- **Work instruction**:
Reproduce without any pictures the lines from the one that contains "shipping: 2.93 -> 17.99" through the end of the records, exactly as written.

========================

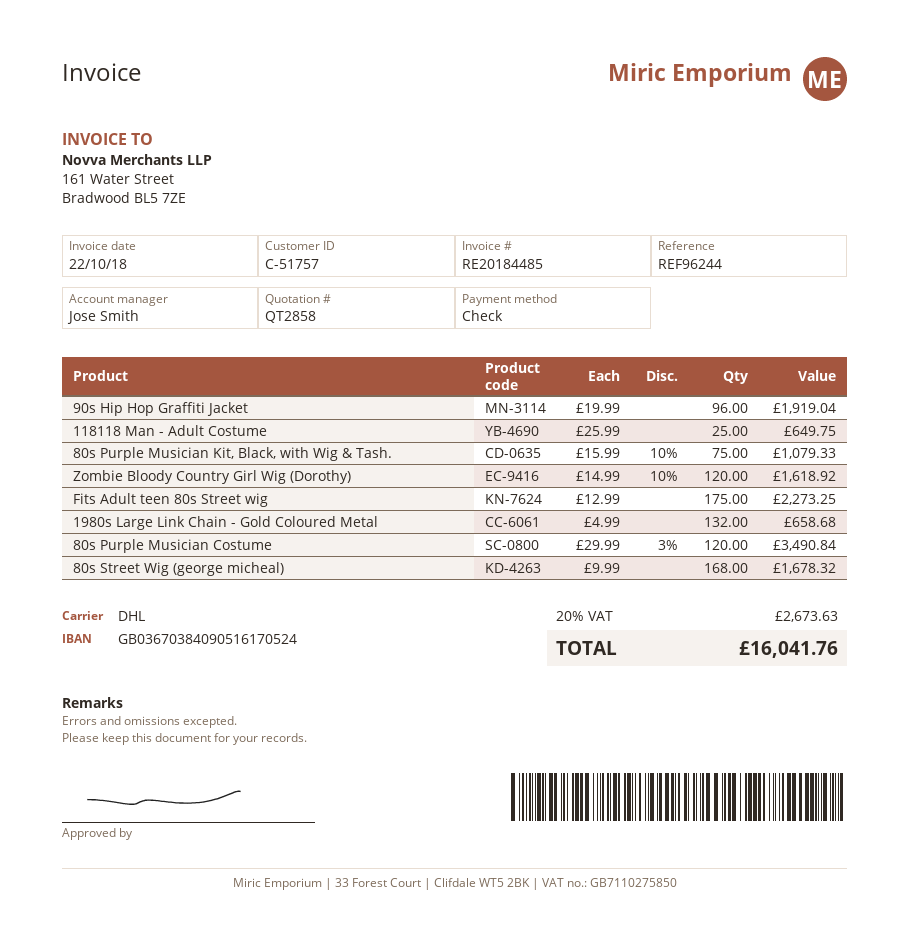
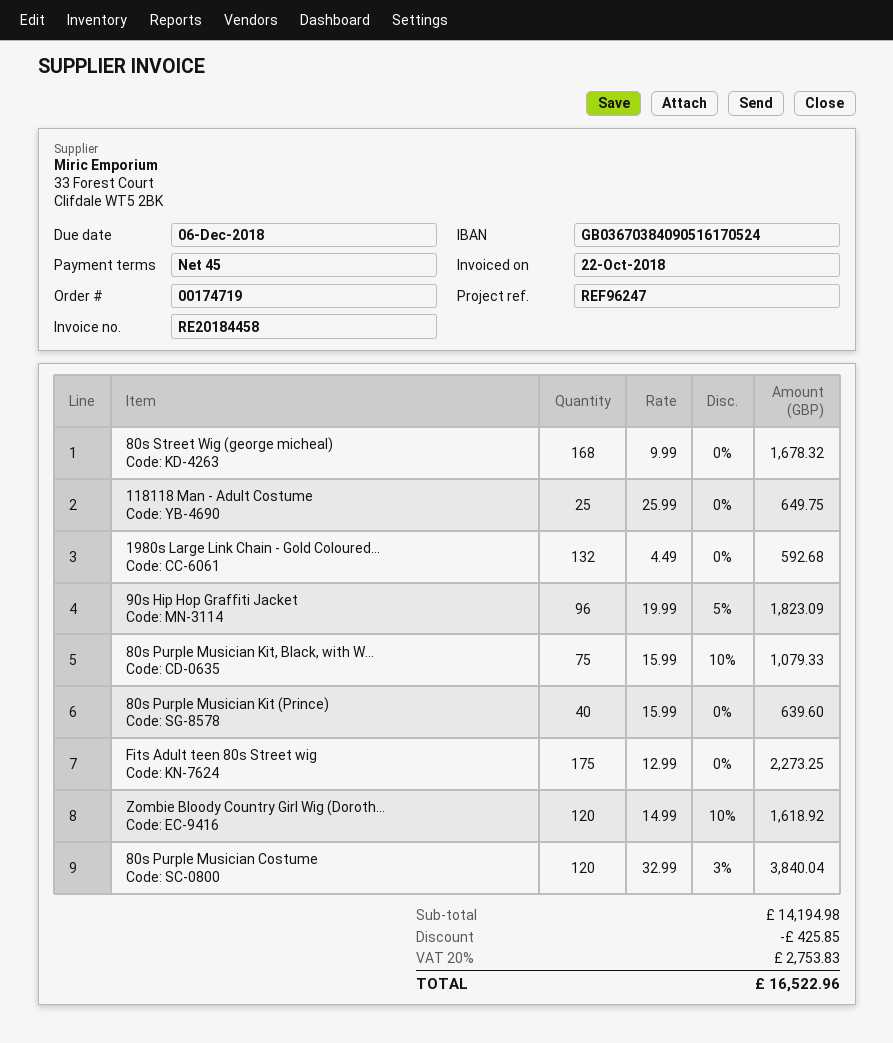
invoice number: RE20184485 -> RE20184458
reference: REF96244 -> REF96247
90s Hip Hop Graffiti Jacket: 96 x 19.99 = 1919.04 -> 96 x 19.99 - 5% = 1823.09
1980s Large Link Chain - Gold Coloured Metal: 132 x 4.99 = 658.68 -> 132 x 4.49 = 592.68
80s Purple Musician Costume: 120 x 29.99 - 3% = 3490.84 -> 120 x 32.99 - 3% = 3840.04
80s Purple Musician Kit (Prince): none -> 40 x 15.99 = 639.60
discount: none -> 425.85
tax: 20% = 2673.63 -> 20% = 2753.83
total: 16041.76 -> 16522.96

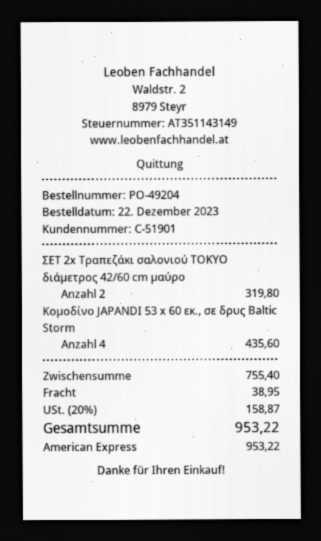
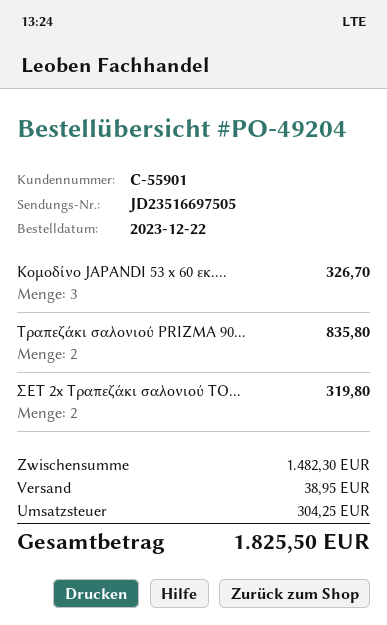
customer number: C-51901 -> C-55901
Κομοδίνο JAPANDI 53 x 60 εκ., σε δρυς Baltic Storm: 4 for 435.60 -> 3 for 326.70
Τραπεζάκι σαλονιού PRIZMA 90...: none -> 2 for 835.80
subtotal: 755.40 -> 1482.30
tax: 158.87 -> 304.25
total: 953.22 -> 1825.50

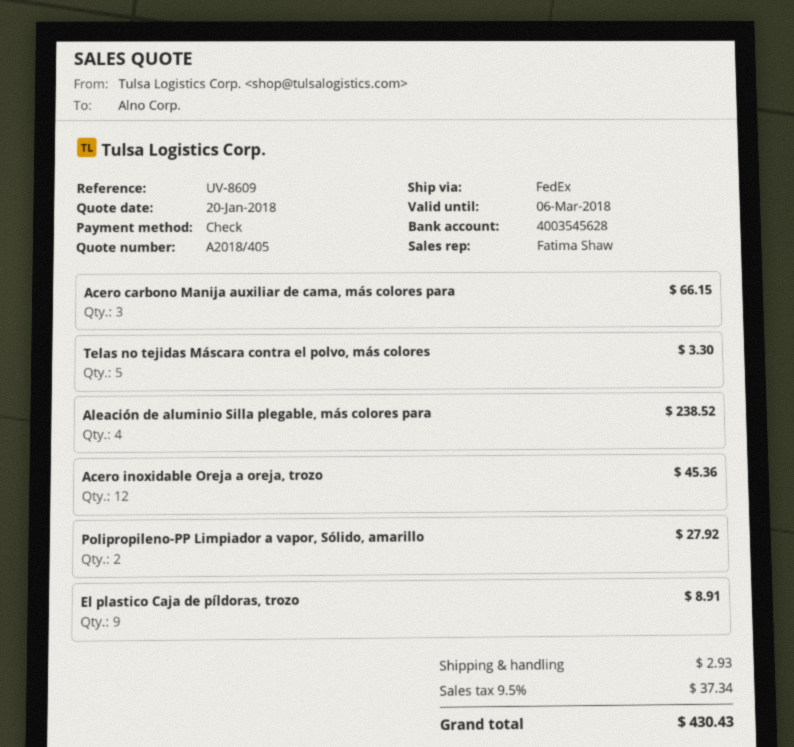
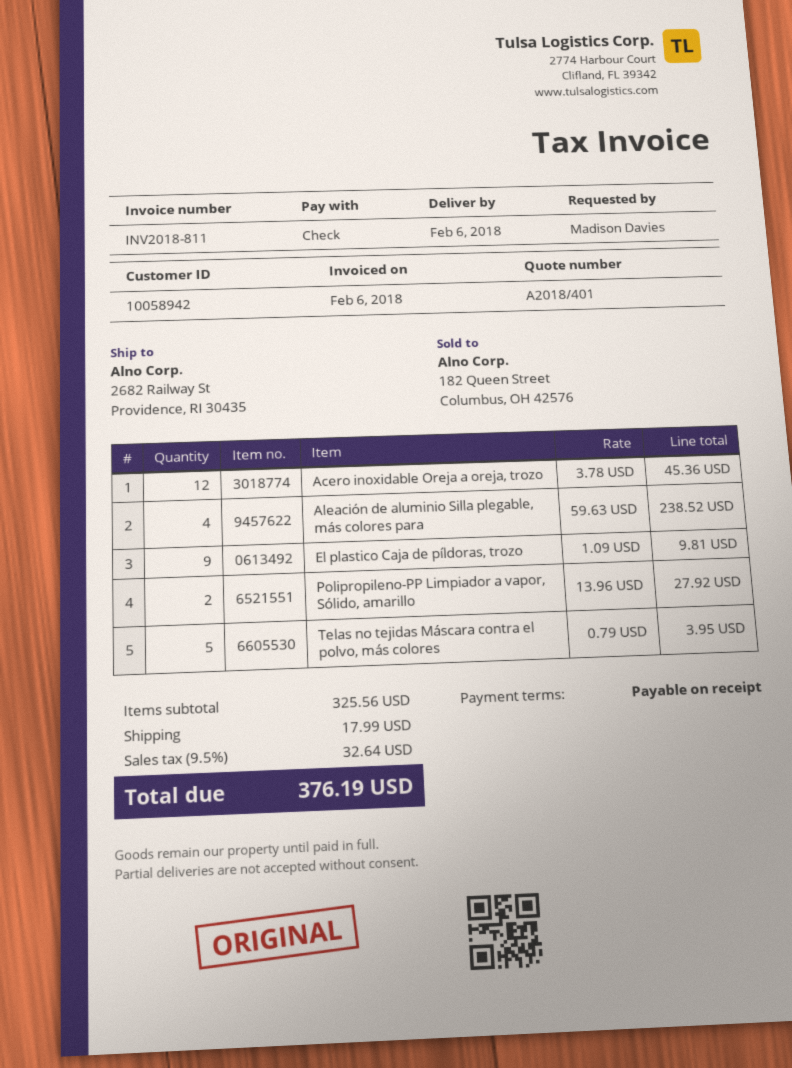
quote number: A2018/405 -> A2018/401
Acero carbono Manija auxiliar de cama, más colores para: 3 for 66.15 -> none
Telas no tejidas Máscara contra el polvo, más colores: 5 for 3.30 -> 5 for 3.95
El plastico Caja de píldoras, trozo: 9 for 8.91 -> 9 for 9.81
shipping: 2.93 -> 17.99
tax: 9.5% = 37.34 -> 9.5% = 32.64
total: 430.43 -> 376.19

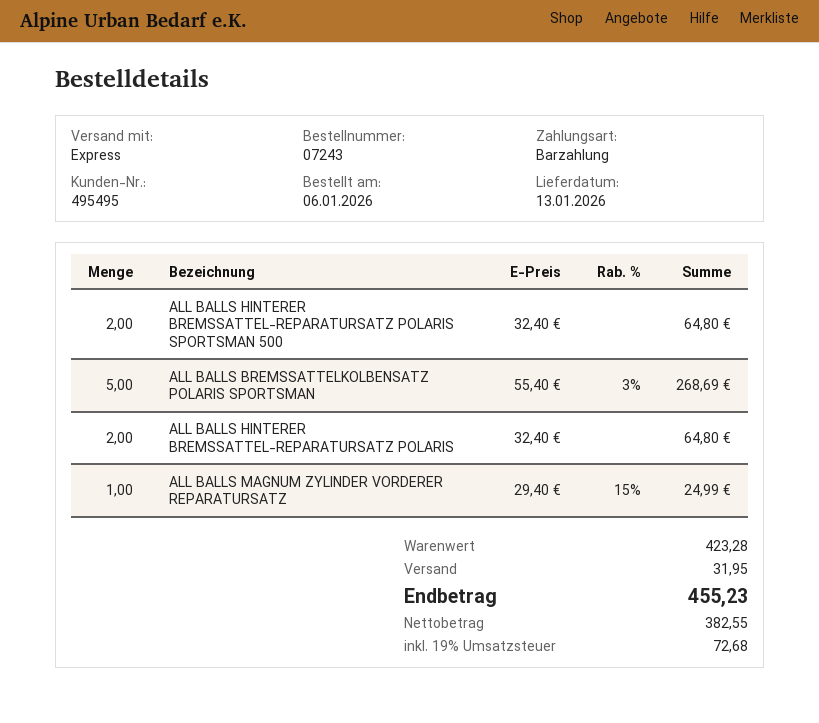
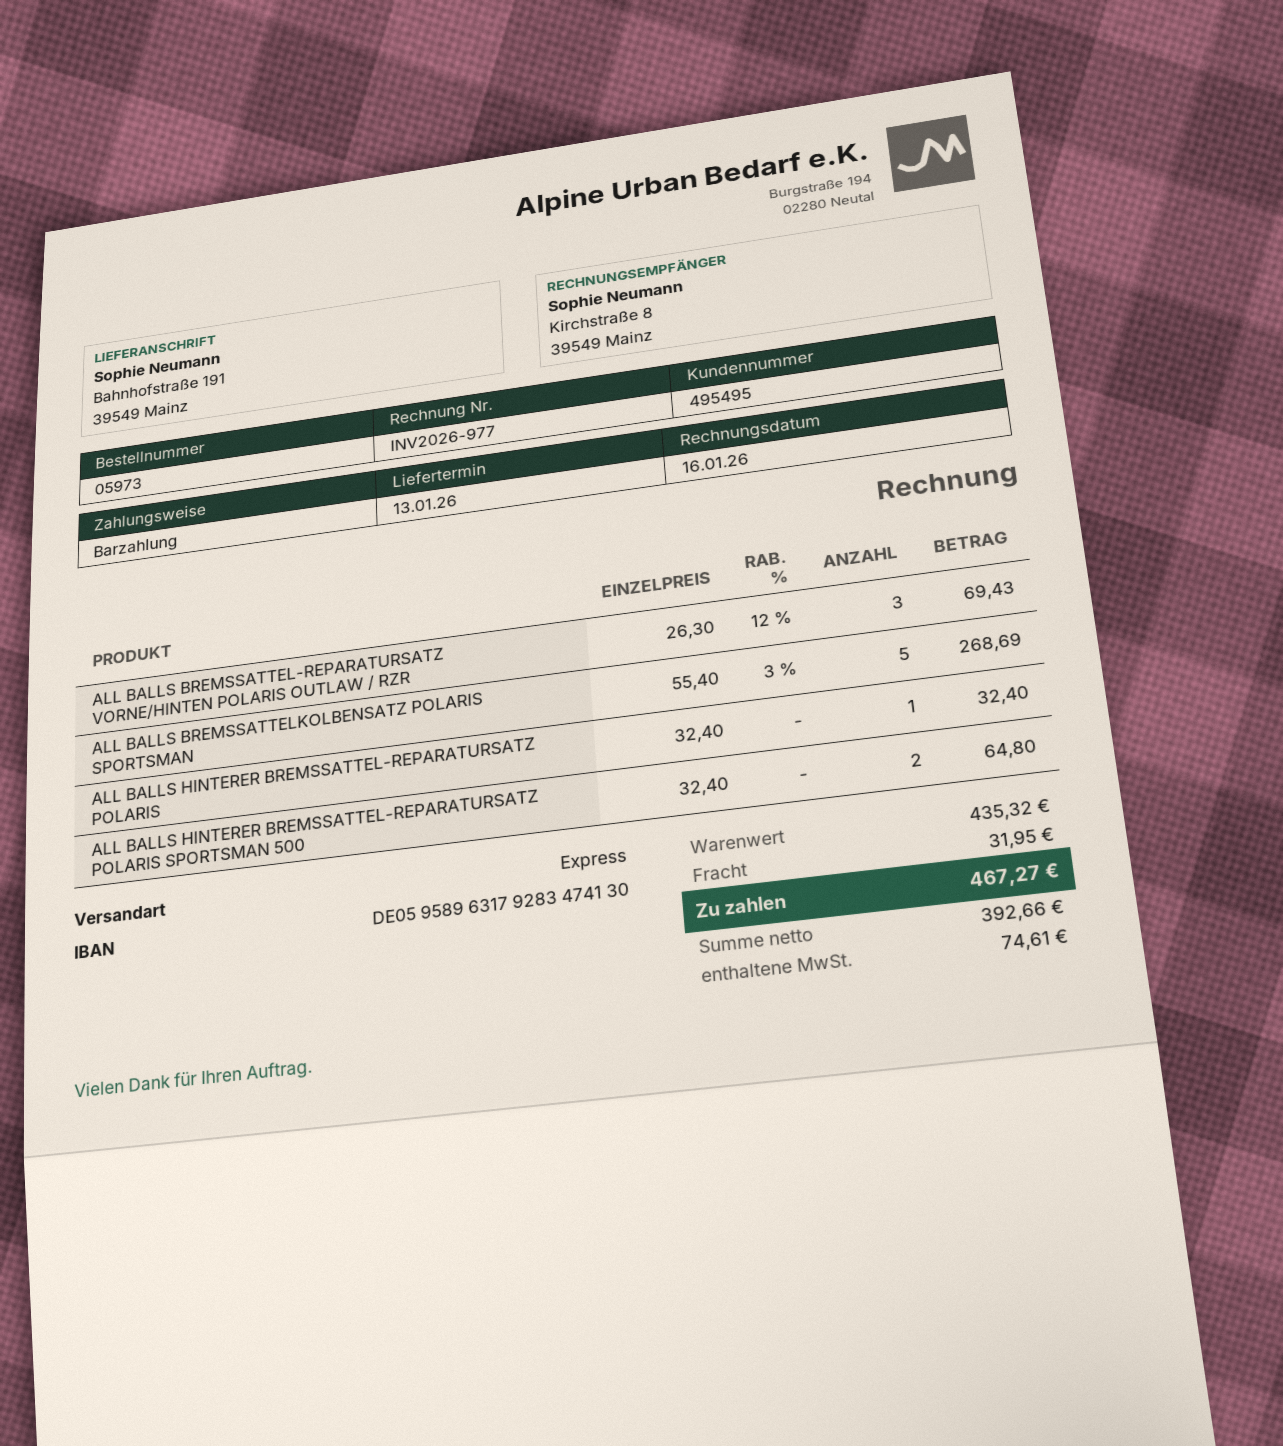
order number: 07243 -> 05973
ALL BALLS HINTERER BREMSSATTEL-REPARATURSATZ POLARIS: 2 x 32.40 = 64.80 -> 1 x 32.40 = 32.40
ALL BALLS MAGNUM ZYLINDER VORDERER REPARATURSATZ: 1 x 29.40 - 15% = 24.99 -> none
ALL BALLS BREMSSATTEL-REPARATURSATZ VORNE/HINTEN POLARIS OUTLAW / RZR: none -> 3 x 26.30 - 12% = 69.43
subtotal: 423.28 -> 435.32
net: 382.55 -> 392.66
tax: 72.68 -> 74.61
total: 455.23 -> 467.27

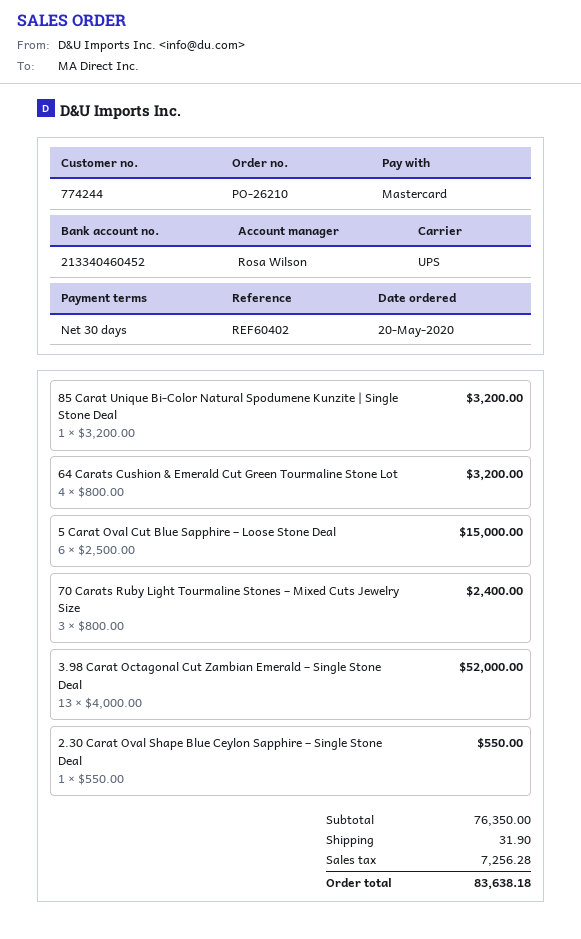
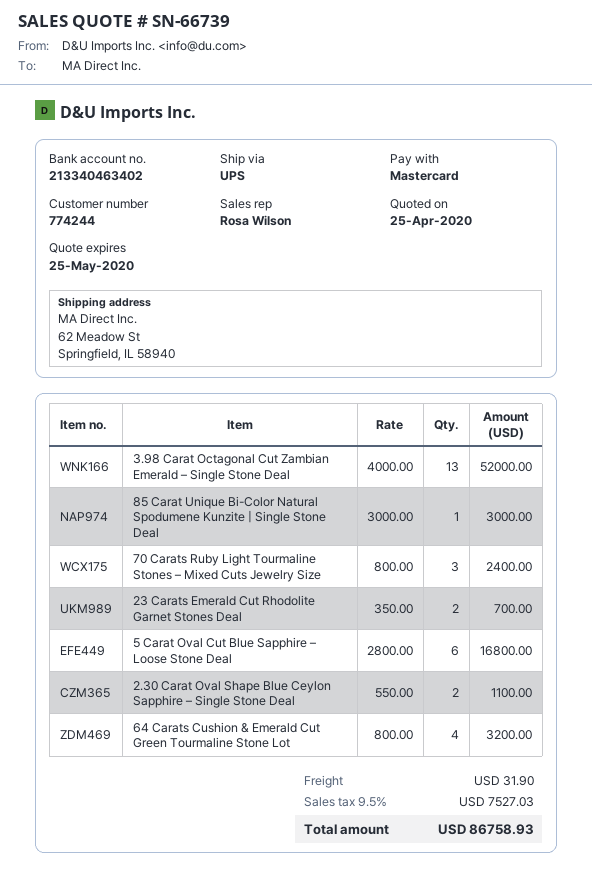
bank account: 213340460452 -> 213340463402
85 Carat Unique Bi-Color Natural Spodumene Kunzite | Single Stone Deal: 1 x 3200.00 = 3200.00 -> 1 x 3000.00 = 3000.00
5 Carat Oval Cut Blue Sapphire – Loose Stone Deal: 6 x 2500.00 = 15000.00 -> 6 x 2800.00 = 16800.00
2.30 Carat Oval Shape Blue Ceylon Sapphire – Single Stone Deal: 1 x 550.00 = 550.00 -> 2 x 550.00 = 1100.00
23 Carats Emerald Cut Rhodolite Garnet Stones Deal: none -> 2 x 350.00 = 700.00
tax: 7256.28 -> 7527.03
total: 83638.18 -> 86758.93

========================

- **Written response**:
shipping: 2.93 -> 17.99
tax: 9.5% = 37.34 -> 9.5% = 32.64
total: 430.43 -> 376.19

order number: 07243 -> 05973
ALL BALLS HINTERER BREMSSATTEL-REPARATURSATZ POLARIS: 2 x 32.40 = 64.80 -> 1 x 32.40 = 32.40
ALL BALLS MAGNUM ZYLINDER VORDERER REPARATURSATZ: 1 x 29.40 - 15% = 24.99 -> none
ALL BALLS BREMSSATTEL-REPARATURSATZ VORNE/HINTEN POLARIS OUTLAW / RZR: none -> 3 x 26.30 - 12% = 69.43
subtotal: 423.28 -> 435.32
net: 382.55 -> 392.66
tax: 72.68 -> 74.61
total: 455.23 -> 467.27

bank account: 213340460452 -> 213340463402
85 Carat Unique Bi-Color Natural Spodumene Kunzite | Single Stone Deal: 1 x 3200.00 = 3200.00 -> 1 x 3000.00 = 3000.00
5 Carat Oval Cut Blue Sapphire – Loose Stone Deal: 6 x 2500.00 = 15000.00 -> 6 x 2800.00 = 16800.00
2.30 Carat Oval Shape Blue Ceylon Sapphire – Single Stone Deal: 1 x 550.00 = 550.00 -> 2 x 550.00 = 1100.00
23 Carats Emerald Cut Rhodolite Garnet Stones Deal: none -> 2 x 350.00 = 700.00
tax: 7256.28 -> 7527.03
total: 83638.18 -> 86758.93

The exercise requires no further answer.